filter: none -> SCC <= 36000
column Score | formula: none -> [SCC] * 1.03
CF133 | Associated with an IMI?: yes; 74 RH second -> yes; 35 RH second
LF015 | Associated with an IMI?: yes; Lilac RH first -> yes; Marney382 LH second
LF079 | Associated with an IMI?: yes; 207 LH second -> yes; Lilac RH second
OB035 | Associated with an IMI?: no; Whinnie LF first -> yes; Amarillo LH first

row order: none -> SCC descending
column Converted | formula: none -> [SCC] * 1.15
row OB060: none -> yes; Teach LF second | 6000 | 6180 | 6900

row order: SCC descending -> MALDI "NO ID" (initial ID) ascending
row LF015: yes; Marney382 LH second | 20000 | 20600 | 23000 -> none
------------------------------------------------------------------------
### WORK TO BE COMPLETED
The answer should consist of all the lines above, retyped exactly.

### OUTPUT FOR THIS TASK
filter: none -> SCC <= 36000
column Score | formula: none -> [SCC] * 1.03
CF133 | Associated with an IMI?: yes; 74 RH second -> yes; 35 RH second
LF015 | Associated with an IMI?: yes; Lilac RH first -> yes; Marney382 LH second
LF079 | Associated with an IMI?: yes; 207 LH second -> yes; Lilac RH second
OB035 | Associated with an IMI?: no; Whinnie LF first -> yes; Amarillo LH first

row order: none -> SCC descending
column Converted | formula: none -> [SCC] * 1.15
row OB060: none -> yes; Teach LF second | 6000 | 6180 | 6900

row order: SCC descending -> MALDI "NO ID" (initial ID) ascending
row LF015: yes; Marney382 LH second | 20000 | 20600 | 23000 -> none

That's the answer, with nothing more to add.